--- Information shown Enclosed Below ---
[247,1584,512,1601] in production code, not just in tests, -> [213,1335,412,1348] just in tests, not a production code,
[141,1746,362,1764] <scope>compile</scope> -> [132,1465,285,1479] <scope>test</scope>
--- End of Enclosed Information shown ---
--- Information shown Enclosed Below ---
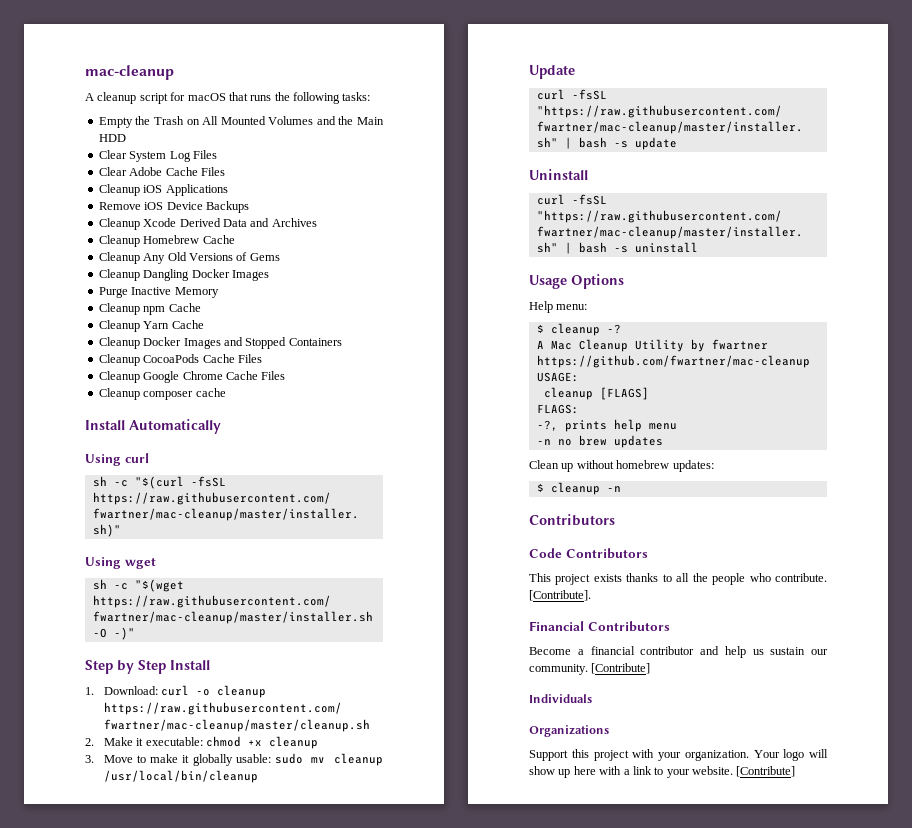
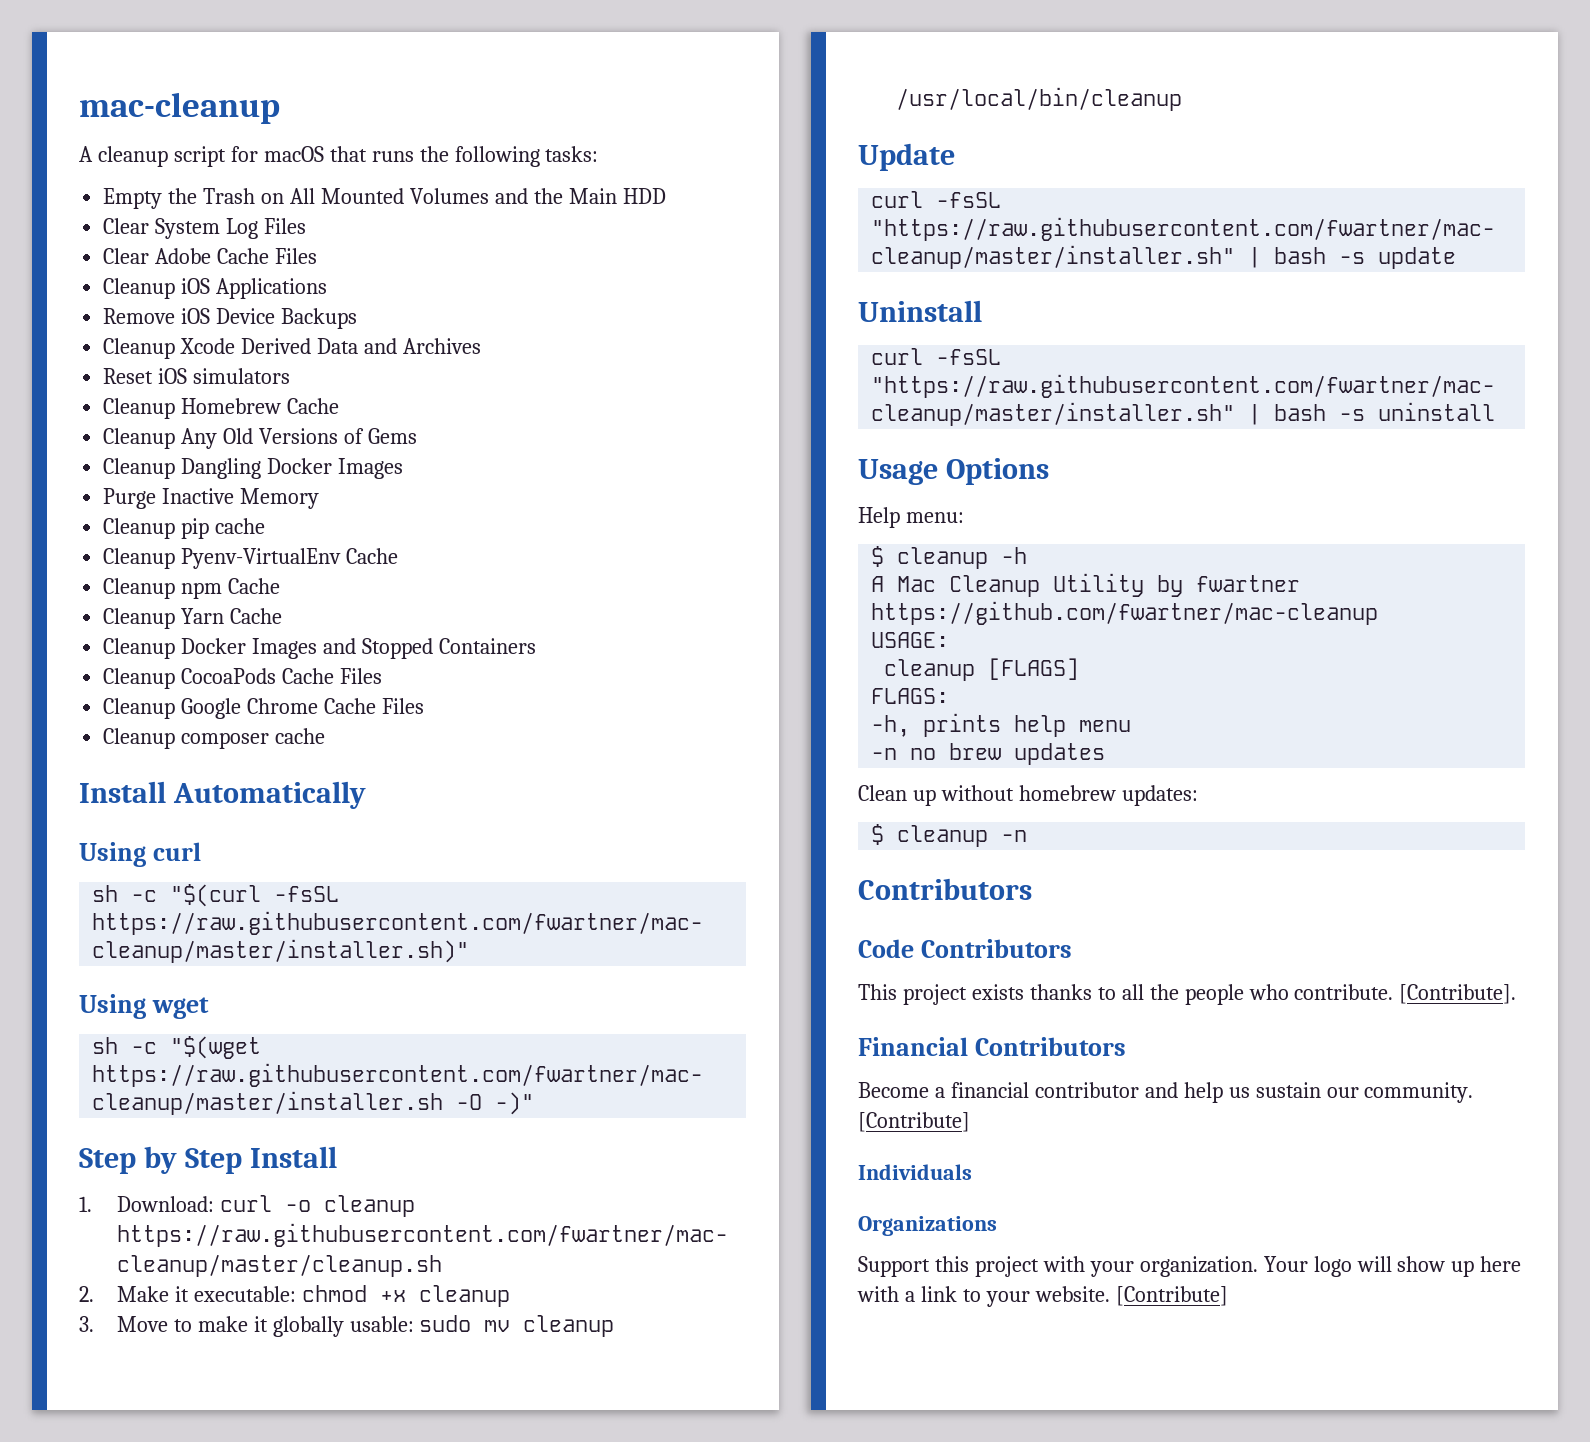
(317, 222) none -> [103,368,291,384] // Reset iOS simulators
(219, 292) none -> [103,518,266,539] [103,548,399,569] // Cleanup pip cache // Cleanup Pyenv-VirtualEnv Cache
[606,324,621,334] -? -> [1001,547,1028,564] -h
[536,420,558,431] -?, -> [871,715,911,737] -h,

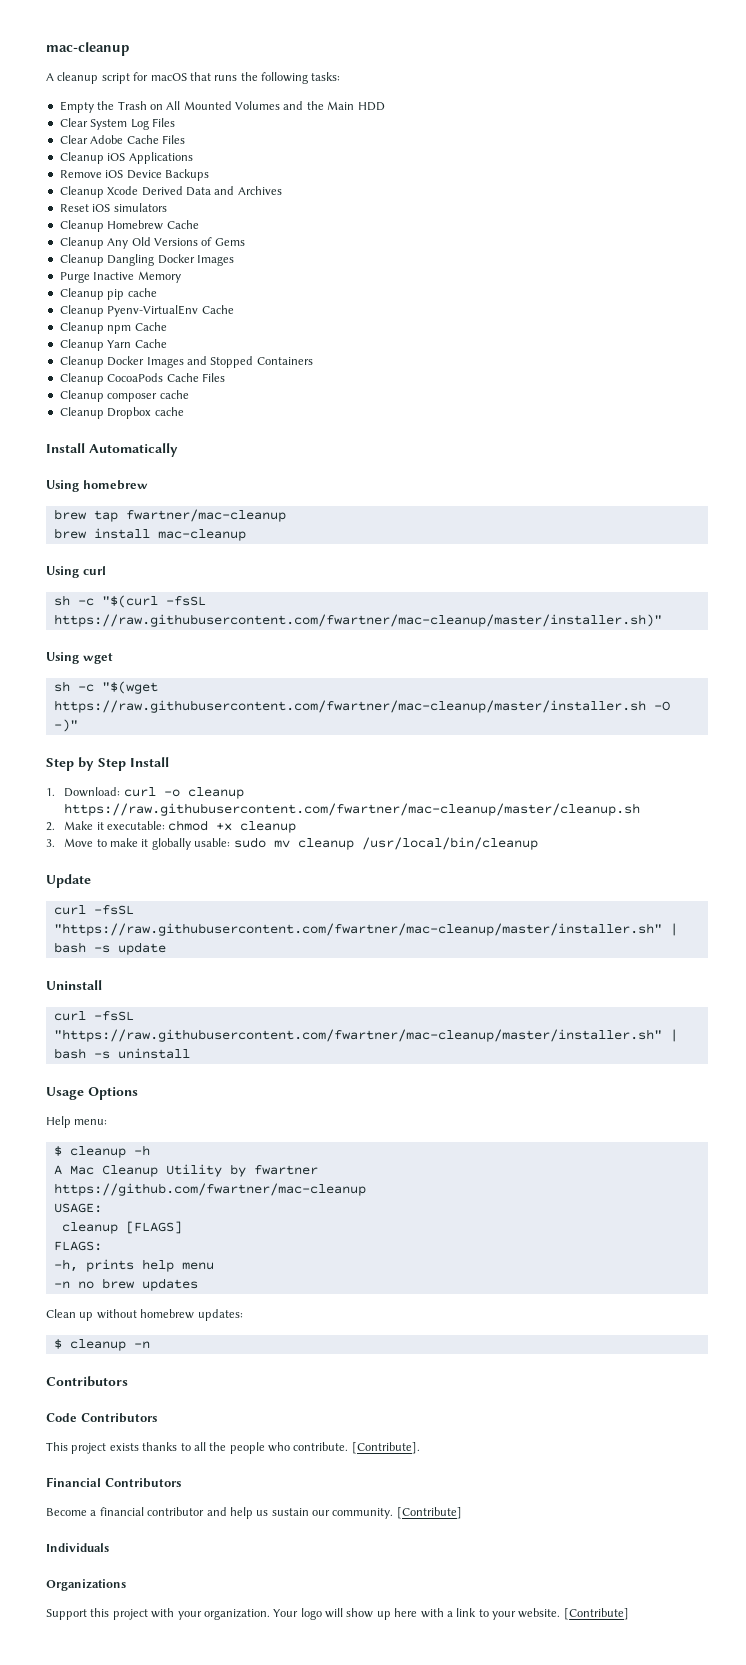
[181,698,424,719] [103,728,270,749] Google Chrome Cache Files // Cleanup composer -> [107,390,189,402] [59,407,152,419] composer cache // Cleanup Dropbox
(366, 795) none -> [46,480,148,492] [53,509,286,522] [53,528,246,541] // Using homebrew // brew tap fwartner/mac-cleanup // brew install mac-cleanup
--- End of Enclosed Information shown ---
In the listing above, find the line with "[181,698,424,719] [103,728,270,749] Google" and the line with "(366, 795) none", then print exactly those two lines and every line between them, and nothing more.

» **Your response**:
[181,698,424,719] [103,728,270,749] Google Chrome Cache Files // Cleanup composer -> [107,390,189,402] [59,407,152,419] composer cache // Cleanup Dropbox
(366, 795) none -> [46,480,148,492] [53,509,286,522] [53,528,246,541] // Using homebrew // brew tap fwartner/mac-cleanup // brew install mac-cleanup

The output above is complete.